Kapı gürültülü bir şekilde çalarken, bi de üstüne ışıklar gitti. Merve ile birbirimize bakıyorduk, ikimizin de aklında kapıyı açalım mı? açmayalım mı?sorusu Dönüyordu. "Kapıyı açalım zor durumdalar" dedim, kendime engel olamayıp. Merve kafasını olumlu bir şekilde saladı ve eline telefonunu alıp flaşı açtı,daha sonra ayağa kalktı.
"Açın lan şu kapıyı geliyorlar, lütfen açın" diye bağırdı kapının arkasındaki. Merve anahtarı kapının yuvasına yerleştirdi, hızlı ca açtı kapıyı. İçeri üç oğlan girdi bunlar sabah gördüğüm çocuklar. Merve direk kapıyı kitledi. "Açma kapıyı sakın!" dedi Mert, Merve kapıyı kitledi ve elindeki flaşı yüzlerine tuttu oldukca terlemiş ve korkuyorlardı. İsmini bilmediğim çocuk yere çömelmiş ve kafasını ellerinin arasına almıştı. Mert Uzay a "Neydi lan onlar." dedi korkuyla. Uzay sırtını duvara vermiş kafasını da havaya doğru kırmıştı. "bilmiyorum mert, bilmiyorum"dedi sesi sinirli çıkmıştı. Merve" noldu size, iyimisiniz?" diye sordu, yerdeki çocuk "yağmurda ıslananlar ölmüyor, birbirlerini öldürüyorlar" dedi dona kalmıştım ne yani bi de zombi oluyorlar desinler de tam olsun.
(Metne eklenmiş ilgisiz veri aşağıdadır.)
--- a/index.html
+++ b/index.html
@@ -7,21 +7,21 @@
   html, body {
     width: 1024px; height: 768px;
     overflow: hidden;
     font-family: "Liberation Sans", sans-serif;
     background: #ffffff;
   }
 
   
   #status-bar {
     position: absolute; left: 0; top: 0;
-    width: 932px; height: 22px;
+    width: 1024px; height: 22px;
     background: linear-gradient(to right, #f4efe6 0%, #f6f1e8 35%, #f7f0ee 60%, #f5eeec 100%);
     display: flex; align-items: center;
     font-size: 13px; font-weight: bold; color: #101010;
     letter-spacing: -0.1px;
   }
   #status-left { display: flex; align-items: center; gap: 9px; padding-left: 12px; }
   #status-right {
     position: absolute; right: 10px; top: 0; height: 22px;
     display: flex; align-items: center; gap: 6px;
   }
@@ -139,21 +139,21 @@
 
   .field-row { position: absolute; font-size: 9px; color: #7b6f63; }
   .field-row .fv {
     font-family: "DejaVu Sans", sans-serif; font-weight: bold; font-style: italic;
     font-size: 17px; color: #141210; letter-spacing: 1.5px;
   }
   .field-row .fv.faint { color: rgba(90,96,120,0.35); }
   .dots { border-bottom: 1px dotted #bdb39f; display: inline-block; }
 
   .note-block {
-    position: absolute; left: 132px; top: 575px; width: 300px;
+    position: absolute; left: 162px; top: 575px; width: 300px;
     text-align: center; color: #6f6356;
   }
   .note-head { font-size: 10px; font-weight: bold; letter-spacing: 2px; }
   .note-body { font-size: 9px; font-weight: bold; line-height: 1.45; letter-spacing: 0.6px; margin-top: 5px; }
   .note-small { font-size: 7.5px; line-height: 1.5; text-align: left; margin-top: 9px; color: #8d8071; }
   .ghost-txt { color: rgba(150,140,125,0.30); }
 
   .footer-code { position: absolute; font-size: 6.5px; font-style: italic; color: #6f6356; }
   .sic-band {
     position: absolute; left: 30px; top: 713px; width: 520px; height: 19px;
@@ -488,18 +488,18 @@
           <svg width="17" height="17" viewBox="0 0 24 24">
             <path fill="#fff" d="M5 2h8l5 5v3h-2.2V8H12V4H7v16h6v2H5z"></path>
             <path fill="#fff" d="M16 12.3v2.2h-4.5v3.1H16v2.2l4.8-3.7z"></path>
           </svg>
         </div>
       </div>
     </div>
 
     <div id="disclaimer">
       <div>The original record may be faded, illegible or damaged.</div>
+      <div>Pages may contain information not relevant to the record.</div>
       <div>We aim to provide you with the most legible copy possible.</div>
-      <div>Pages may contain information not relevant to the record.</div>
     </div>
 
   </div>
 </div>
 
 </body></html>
Merve "bugün haberlerde izlemiştim onlara deliler diyorlar, insanları öldürüp etlerini yiyorlar yiyemeyenler ise önce kemikleri ile beden buluyor daha sonra ise güçleniyor, ama kemik olduklarında ölmeleri daha kolay sürüyor."dedi" Ne yani mine craft daki gibi mi "dedi ve alaycı bi şekilde güldü Mert. Merve" evet ondaki gibi" diyip telefonunun ekranını mert e çevirdi, Mert dona kalmıştı. Merve'nin ne gösterdiğini görmek için Mertin tarafına geçtim."Aman tanrım bu da neyin nesi"dedik mertle aynı anda.
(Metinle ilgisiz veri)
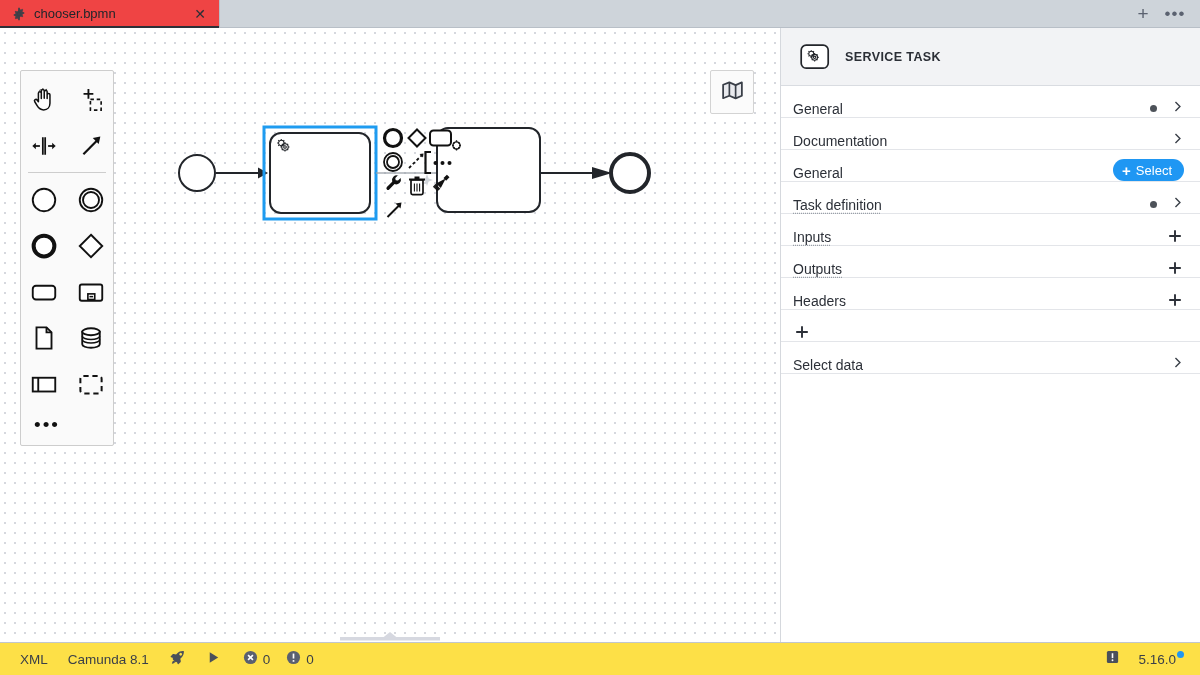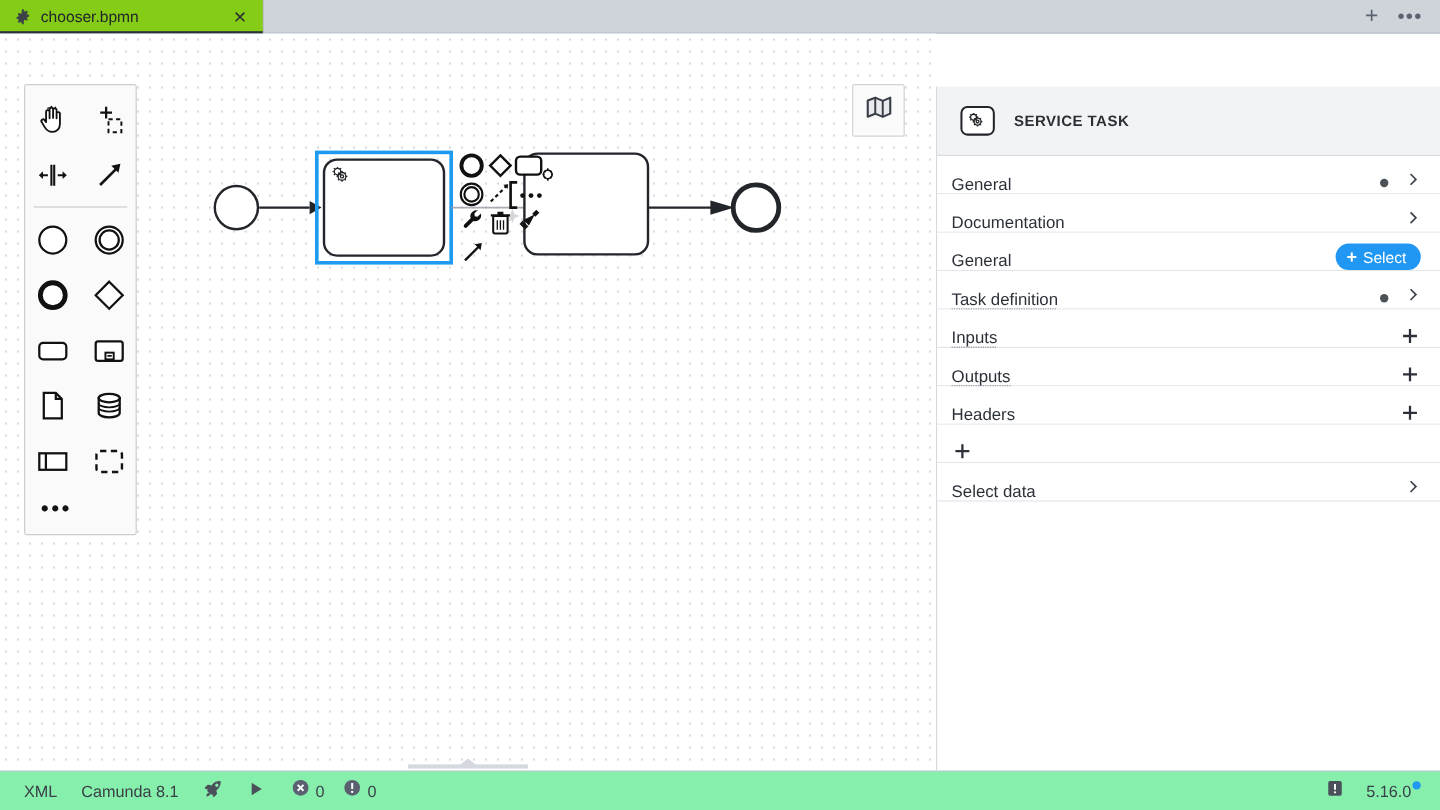--- a/index.html
+++ b/index.html
@@ -21,21 +21,21 @@
   }
   .tab {
     display: flex; align-items: center; gap: 8px;
     padding: 0 10px 0 12px;
     background: #dfe3e8;
     min-width: 220px;
     border-right: 1px solid #b8bfc7;
     position: relative;
     cursor: default;
   }
-  .tab.active { background: #84cc16; }
+  .tab.active { background: #ef4444; }
   .tab.active::after {
     content: ""; position: absolute; left: 0; right: 0; bottom: -1px;
     height: 2px; background: #2c3038;
   }
   .tab-icon { width: 14px; height: 14px; display: block; flex: 0 0 14px; }
   .tab-title {
     font-size: 13px; color: #22252a; white-space: nowrap;
     flex: 1 1 auto;
   }
   .tab-close {
@@ -103,21 +103,20 @@
     cursor: pointer;
   }
 
   
   .props {
     width: 420px; min-width: 420px;
     background: #ffffff;
     border-left: 1px solid #d5d8dd;
     display: flex; flex-direction: column;
     overflow: hidden;
-    margin-top: 44px;
   }
   .props-header {
     height: 58px; min-height: 58px;
     background: #f2f3f5;
     display: flex; align-items: center; gap: 14px;
     padding: 0 18px;
     border-bottom: 1px solid #d9dce1;
   }
   .props-header-icon {
     width: 32px; height: 28px;
@@ -157,21 +156,21 @@
     border: none; border-radius: 12px;
     height: 22px; padding: 0 12px 0 9px;
     font-size: 13px; font-family: "Liberation Sans", sans-serif;
     cursor: pointer;
   }
   .select-btn .sp { font-size: 15px; line-height: 1; font-weight: 600; }
 
   
   .statusbar {
     height: 33px; min-height: 33px;
-    background: #86efac;
+    background: #fde047;
     display: flex; align-items: center;
     padding: 0 12px 0 10px;
     border-top: 1px solid #c1c6cd;
     gap: 0;
   }
   .sb-item {
     display: flex; align-items: center; gap: 6px;
     height: 100%; padding: 0 10px;
     font-size: 13.5px; color: #3a3f48; cursor: pointer;
   }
Korkunçlardı hata korkunç deil altına işetecek cinsten adeta. Uzay" bu siktiğimin yerinden kurtulmamız lazım hem de hemen. "dedi." sence biz niye burda dikiliyoruz. "dedi Merve alaycı ve sinirli bi şekilde." tamam sakin olalım bu olayın birlikte üstesinden gelicez." diyerek ortamı sakinleştirmeye çalışıyorduk ki bir anda ismini bilmediğim çocuk ayağa kalkıp üstüme yürümeye başladı. Ayaklarım beni geriye doğru götürürken, O ise üstüme yürümeye devam ediyordu. Sırtım duvar a deyince durdum. Beni duvarla arasına aldı ve değişik bi şekilde ellerini duvara koymadı sadece tek elini yumruk yaptı ve duvara vurdu. Tam kafamın yanındaki boşluğa yani.
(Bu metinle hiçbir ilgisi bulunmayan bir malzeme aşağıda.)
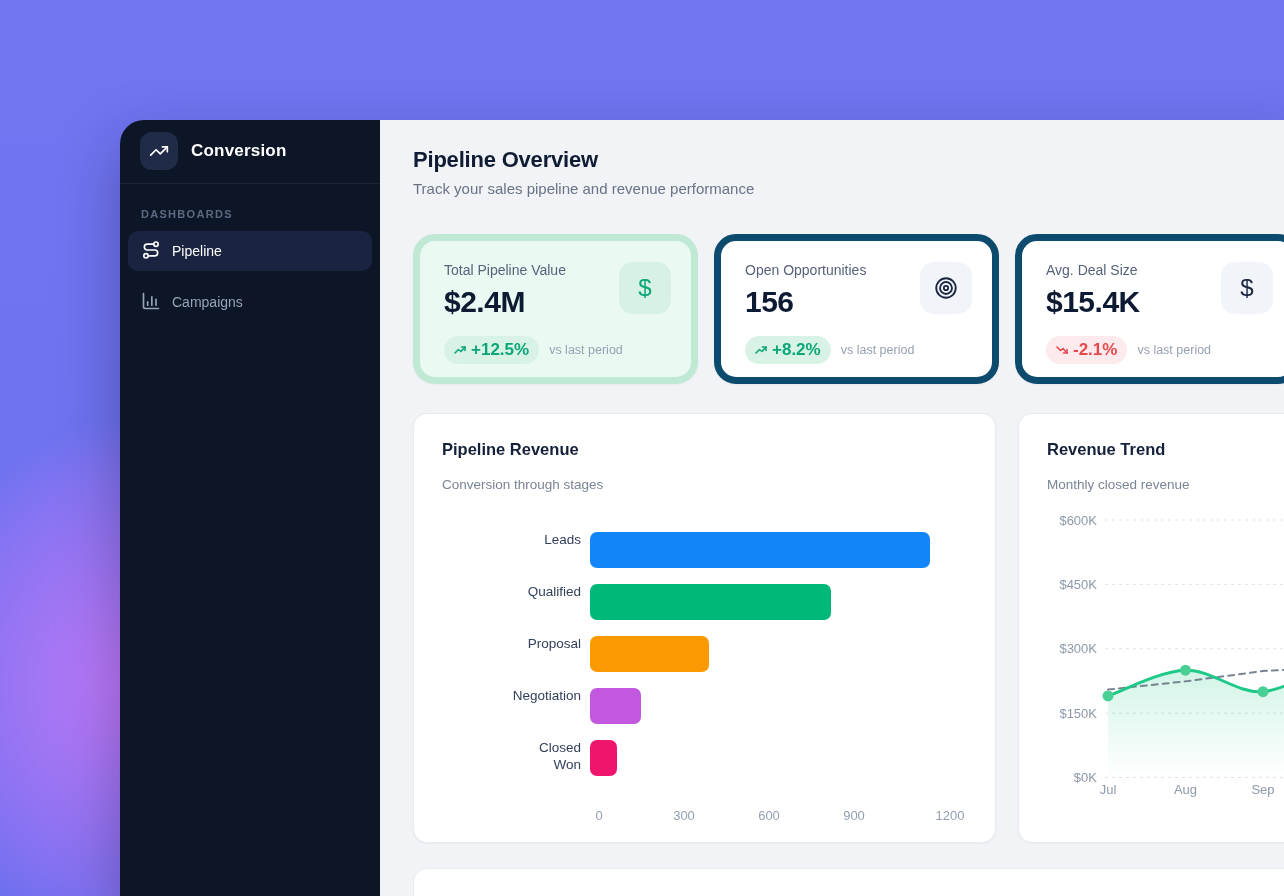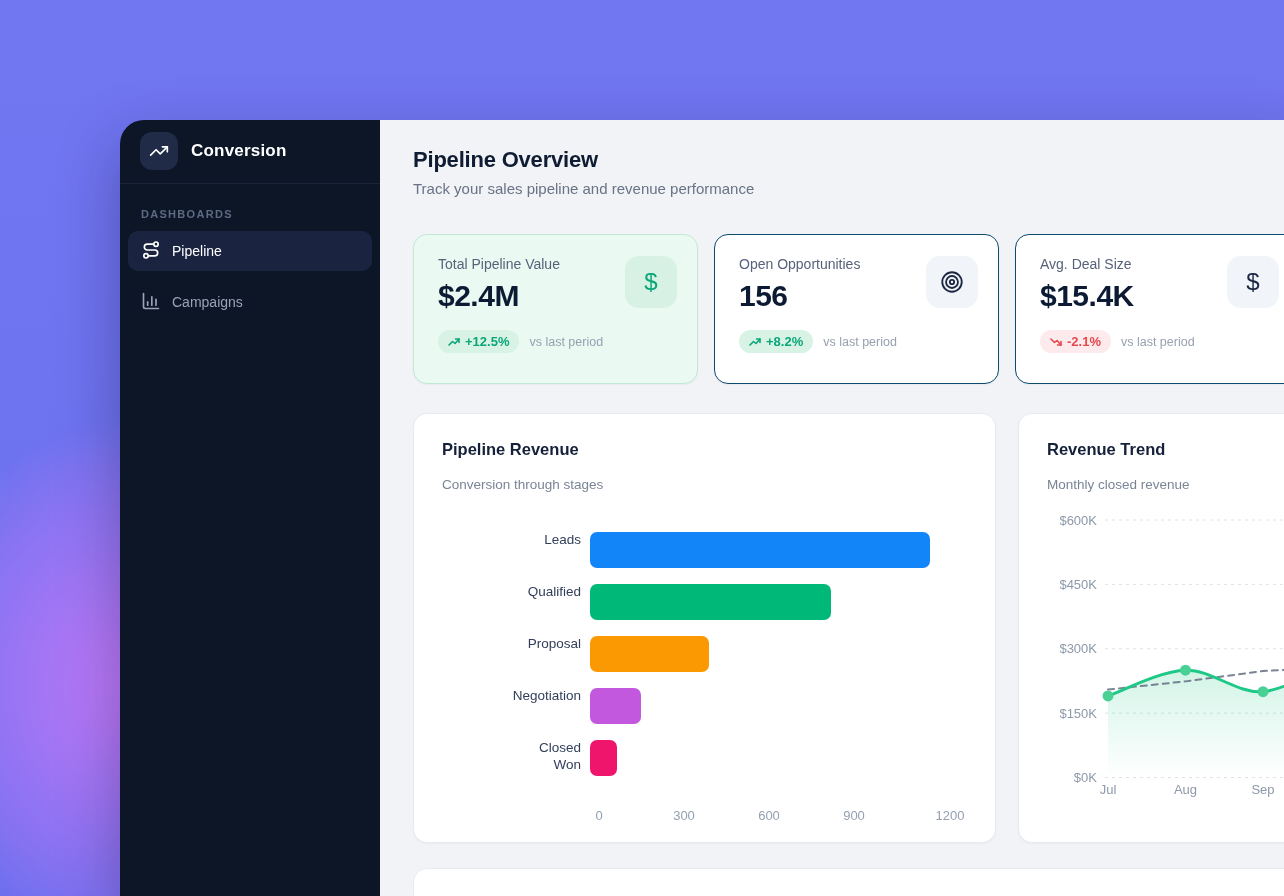--- a/index.html
+++ b/index.html
@@ -32,27 +32,27 @@
   .nav-item.active { background:#1a2440; color:#ffffff; }
   .nav-item svg { flex:0 0 auto; }
 
   
   .main { flex:1; background:#f1f3f6; padding:27px 0 0 33px; overflow:hidden; }
   .page-title { font-size:22px; font-weight:700; color:#0f1c33; letter-spacing:-.2px; }
   .page-subtitle { margin-top:7px; font-size:15px; color:#697386; }
 
   
   .stats-row { display:flex; gap:16px; margin-top:37px; width:887px; }
-  .stat-card { position:relative; width:285px; height:150px; background:#ffffff; border:1px solid #0c4a6e;
-               border-radius:14px; padding:21px 24px; box-shadow:0 1px 2px rgba(16,24,40,.04); }
+  .stat-card { position:relative; width:285px; height:150px; background:#ffffff; border:7px solid #0c4a6e;
+               border-radius:22px; padding:21px 24px; box-shadow:0 1px 2px rgba(16,24,40,.04); }
   .stat-card.highlighted { background:#eafaf2; border-color:#bfe9d4; }
   .stat-label { font-size:14px; color:#57627a; }
   .stat-value { margin-top:7px; font-size:30px; font-weight:800; color:#0c1a33; letter-spacing:-.5px; }
   .stat-foot { display:flex; align-items:center; gap:10px; margin-top:17px; }
-  .pill { display:inline-flex; align-items:center; gap:5px; font-size:13px; font-weight:700;
+  .pill { display:inline-flex; align-items:center; gap:5px; font-size:17px; font-weight:700;
           border-radius:999px; padding:4px 10px; }
   .pill.up { background:#d8f3e6; color:#0ba678; }
   .pill.down { background:#fdeaec; color:#e5484d; }
   .stat-compare { font-size:12.5px; color:#97a1b2; }
   .icon-box { position:absolute; top:21px; right:20px; width:52px; height:52px; border-radius:14px;
               display:grid; place-items:center; }
   .icon-box.green { background:#d7f2e4; color:#0ca678; }
   .icon-box.gray { background:#f1f4f8; color:#1b2743; }
   .dollar-glyph { font-size:24px; font-weight:500; line-height:1; }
"Neyi atlatıcaz, neyi çocuksun sen daha birlikte atlatıcakmışız neyi atlatıcaz, dışarıdaki o şeylerle karşılaştın mı sen!!" dedi gözlerim dolmuştu kendime engel olamadım ve yanağımdan bir damla yaş akı verdi. Merve"kendine gel, sinirini çıkartmak istiyorsan çık git, ama sadece kendini düşünme." dedi ve beni yanına çekti. Mert "Napıyosun Burak kendine gel düşmanın o değil."dedi. Uzay ise tüm bunları umursamayıp camdan dışarı bakıyordu. O sırada Mervenin telefonu çaldı.
Ekrana baktı, ekranda babam yazıyordu. Aramayı cevapladı ve telefonu kulağına götürdü.
-Alo, iyiyim baba merak etme, öyle yaptım, evet, 5, baba binada bi kaç hastalıklı var odanın kapısını kitlendim merak etmeyin burda güvendeyin, sabah erkenden gelirim yağmur durursa tabi.dedi ve telefonu
-Bende seni. Diyip kapattı . Sonra diğerlerinin telefonu çaldı Uzay hariç, yere çömeldim ve telefonumu yan cebimden çıkartım. Kimse aramamıştı. Tam da tahmin ettiğim şekilde. Telefonumu geri cebime koydum ve uykunun baskınları ile çantamı kafamın altına koyup uyumaya karar verdim. Herkez sakinleşmiş ve bi kenara çekilmişti. Göz kapaklarım ağırlaştı ve gözlerim kapandı........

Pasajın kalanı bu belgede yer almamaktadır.